One of the less known and most curious episodes of his sports career was when he participated in a swimming event in the United States of America. The event called Turning of the Tides, a beneficence event to MS that was held in September 2001, just a few weeks after the 9/11 terrorist attacks. An open water swimming competition that consisted in a 35 kilometres swimming relay, with one-hour legs, between Santa Catalina Island and Santa Monica shore. Nuno Dias was on the second leg of the Portuguese relay, still in the early stages of the distance, when suddenly an intense fog come across the area and as a result the support boat lost sight of him and the canoeist that was beside him, and the same thing ended up happening also with other countries' relays. With panic established within the event organization, the National Guard was called to help find the missing athletes in the Pacific Ocean. Nuno Dias and the canoeist were later found and safely collected by the American support boat.

==Retirement==
After retiring from competitive swimming, he still had some participation in triathlons and open water competitions. He won the river Tejo crossing competition in one of the first editions of the event recent era. He also completed the Seville marathon, already in 2012, under the three-hour mark with the time of 2h57m.

He was member of Sport Algés e Dafundo directive structure in 2004, and around that time started also to teach and coach the younger swimming group ages at the club. He would start working for the Portuguese Swimming Federation one year later in 2005, where among other jobs he was responsible for the master’s national program and later became the Open Water National Coach, responsibility that took him to the 2008 Olympic Games where he coached Arseniy Lavrentyev and Daniela Inácio.

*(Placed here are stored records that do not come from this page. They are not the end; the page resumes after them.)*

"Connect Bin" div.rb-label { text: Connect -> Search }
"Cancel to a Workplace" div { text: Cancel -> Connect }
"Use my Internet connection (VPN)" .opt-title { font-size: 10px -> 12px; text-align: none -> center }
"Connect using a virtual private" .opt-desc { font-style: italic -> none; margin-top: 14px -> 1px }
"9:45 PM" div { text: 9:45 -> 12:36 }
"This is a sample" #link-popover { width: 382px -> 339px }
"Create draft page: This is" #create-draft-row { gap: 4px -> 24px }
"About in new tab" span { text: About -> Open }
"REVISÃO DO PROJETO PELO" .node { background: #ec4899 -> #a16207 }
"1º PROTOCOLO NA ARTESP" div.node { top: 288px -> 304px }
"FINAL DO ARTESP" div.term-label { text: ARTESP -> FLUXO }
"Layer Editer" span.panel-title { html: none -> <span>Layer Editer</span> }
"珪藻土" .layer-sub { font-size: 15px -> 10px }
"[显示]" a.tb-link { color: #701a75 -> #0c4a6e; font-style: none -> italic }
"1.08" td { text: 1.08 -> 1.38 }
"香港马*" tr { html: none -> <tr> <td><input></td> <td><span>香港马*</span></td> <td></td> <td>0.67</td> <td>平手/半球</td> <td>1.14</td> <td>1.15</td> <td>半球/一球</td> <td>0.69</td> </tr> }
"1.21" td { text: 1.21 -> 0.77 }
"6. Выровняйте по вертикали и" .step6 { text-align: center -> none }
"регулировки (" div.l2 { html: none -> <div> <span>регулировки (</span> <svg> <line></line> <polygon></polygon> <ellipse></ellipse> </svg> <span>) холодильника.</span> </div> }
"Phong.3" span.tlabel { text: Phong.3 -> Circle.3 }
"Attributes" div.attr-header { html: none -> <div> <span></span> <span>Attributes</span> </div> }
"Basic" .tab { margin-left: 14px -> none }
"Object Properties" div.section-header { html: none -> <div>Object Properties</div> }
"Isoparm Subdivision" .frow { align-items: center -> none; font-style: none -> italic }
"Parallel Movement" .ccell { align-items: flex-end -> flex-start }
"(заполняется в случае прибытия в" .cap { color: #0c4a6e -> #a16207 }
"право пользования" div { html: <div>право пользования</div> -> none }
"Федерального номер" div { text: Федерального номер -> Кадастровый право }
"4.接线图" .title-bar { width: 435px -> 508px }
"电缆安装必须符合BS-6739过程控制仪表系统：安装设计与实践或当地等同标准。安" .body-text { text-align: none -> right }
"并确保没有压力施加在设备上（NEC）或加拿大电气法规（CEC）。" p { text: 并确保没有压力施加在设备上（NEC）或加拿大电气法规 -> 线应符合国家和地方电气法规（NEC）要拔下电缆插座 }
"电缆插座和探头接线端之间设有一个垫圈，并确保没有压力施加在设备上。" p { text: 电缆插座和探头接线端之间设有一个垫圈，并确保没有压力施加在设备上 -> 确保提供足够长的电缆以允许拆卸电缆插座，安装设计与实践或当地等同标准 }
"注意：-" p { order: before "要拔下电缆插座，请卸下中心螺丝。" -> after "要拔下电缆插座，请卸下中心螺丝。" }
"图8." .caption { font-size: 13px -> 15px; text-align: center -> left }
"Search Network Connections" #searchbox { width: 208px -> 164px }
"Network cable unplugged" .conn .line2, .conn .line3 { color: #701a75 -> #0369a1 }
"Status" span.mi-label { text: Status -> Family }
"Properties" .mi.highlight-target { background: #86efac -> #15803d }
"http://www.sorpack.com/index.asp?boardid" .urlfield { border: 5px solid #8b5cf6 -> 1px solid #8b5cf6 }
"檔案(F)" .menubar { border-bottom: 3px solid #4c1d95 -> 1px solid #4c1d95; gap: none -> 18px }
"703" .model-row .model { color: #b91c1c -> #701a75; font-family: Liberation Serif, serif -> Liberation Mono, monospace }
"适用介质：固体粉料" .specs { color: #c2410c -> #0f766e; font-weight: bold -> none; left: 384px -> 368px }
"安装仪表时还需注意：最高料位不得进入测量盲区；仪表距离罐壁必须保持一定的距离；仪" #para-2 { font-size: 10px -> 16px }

Known as the speaker of many Portuguese swimming and triathlon competitions, as well as some athletics ones, he was also the speaker of some international triathlons and open water events, like the Eilat European Triathlon competition in April 2012, and the World Championships Triathlon Series Madrid in 2012 and 2013. The collaboration he had in these and other events with the Portuguese Triathlon Federation ended up in the invitation for him to take the job as the Federation General Manager in March 2014, which he accepted. He was also for several years the swimming commentator and analyst of SportTv, a TV Portuguese sport channel.

==Death==
He died on 7 October 2014, in Carnaxide. The Portuguese Swimming and Triathlon Federations organized together a 1500 metres Open Water event in his honour. At the Sport Algés e Dafundo pool was organized a meeting of several friends and his swimming contemporaries, that in his honour swam for 15 minutes and 53 seconds in relay fashion, his best mark at the 1500 metres freestyle; among them were the Portuguese Olympic swimmers Ricardo Pedroso, Miguel Arrobas, Nuno Laurentino, and António Bessone Bastos.

The European Triathlon Union, the Spanish Triathlon Federation, the Portuguese Swimming Federation, the Lisbon Swimming Association, the Portuguese Triathlon Federation, and Sport Algés e Dafundo, released on their official sites notes of their grief in the news of his death.